- **Change detection data**:
_ _ _ _

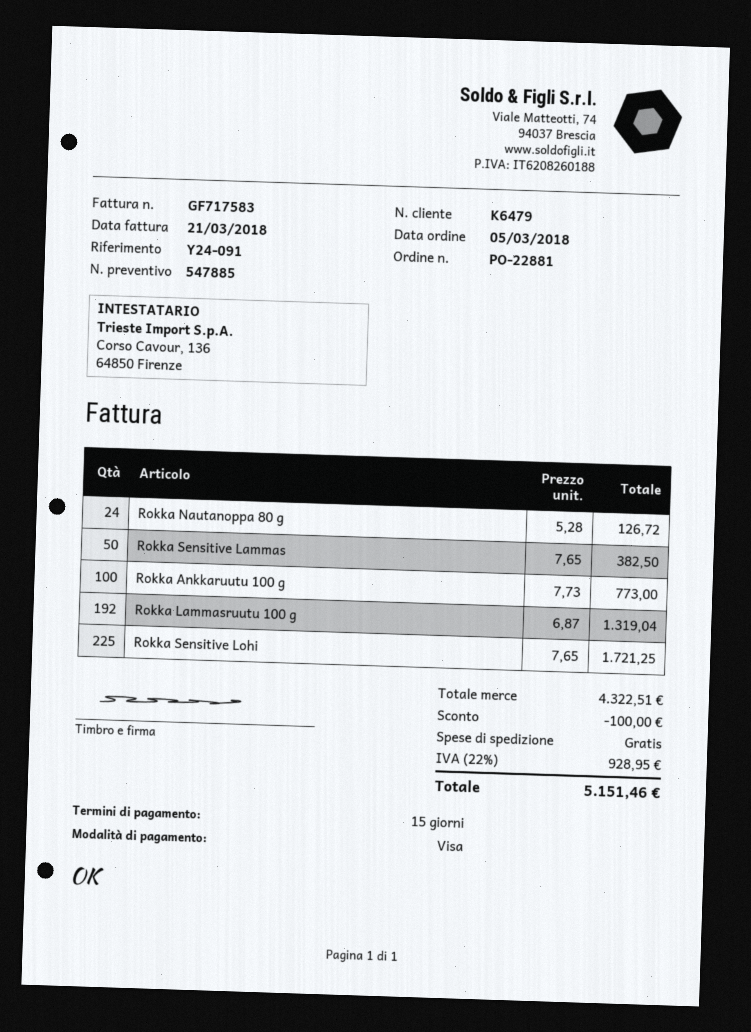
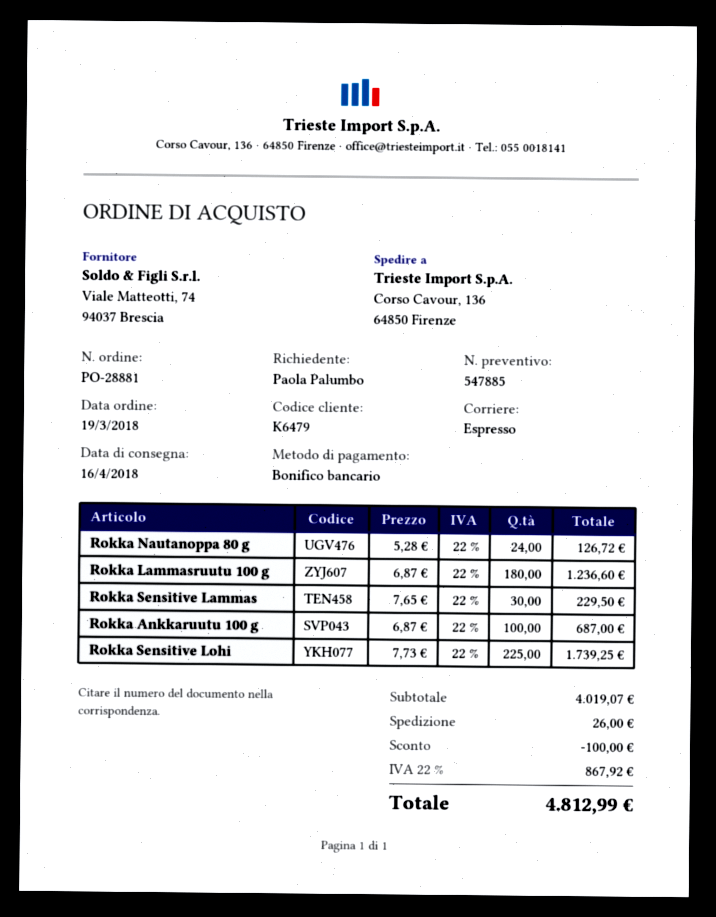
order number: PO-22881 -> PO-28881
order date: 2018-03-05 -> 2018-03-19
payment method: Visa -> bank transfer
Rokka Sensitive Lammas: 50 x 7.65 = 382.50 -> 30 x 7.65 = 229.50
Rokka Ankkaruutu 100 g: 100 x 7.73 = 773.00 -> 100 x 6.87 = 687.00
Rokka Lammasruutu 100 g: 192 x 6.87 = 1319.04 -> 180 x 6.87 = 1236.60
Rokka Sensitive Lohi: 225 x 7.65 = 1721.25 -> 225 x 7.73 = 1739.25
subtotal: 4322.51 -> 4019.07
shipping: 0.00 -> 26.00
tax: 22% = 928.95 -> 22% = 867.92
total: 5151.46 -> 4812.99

_ _ _ _

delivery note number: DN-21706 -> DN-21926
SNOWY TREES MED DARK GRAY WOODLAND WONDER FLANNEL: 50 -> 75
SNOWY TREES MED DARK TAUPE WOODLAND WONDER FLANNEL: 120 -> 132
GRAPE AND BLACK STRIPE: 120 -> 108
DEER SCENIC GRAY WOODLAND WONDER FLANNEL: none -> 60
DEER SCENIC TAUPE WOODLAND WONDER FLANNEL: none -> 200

_ _ _ _

Exact duplication is required for the lines above, from the line that contains "delivery note number: DN-21706 -> DN-21926" to the line that contains "DEER SCENIC TAUPE", inclusive; omit all others.

- **OUTPUT FOR THIS TASK**:
delivery note number: DN-21706 -> DN-21926
SNOWY TREES MED DARK GRAY WOODLAND WONDER FLANNEL: 50 -> 75
SNOWY TREES MED DARK TAUPE WOODLAND WONDER FLANNEL: 120 -> 132
GRAPE AND BLACK STRIPE: 120 -> 108
DEER SCENIC GRAY WOODLAND WONDER FLANNEL: none -> 60
DEER SCENIC TAUPE WOODLAND WONDER FLANNEL: none -> 200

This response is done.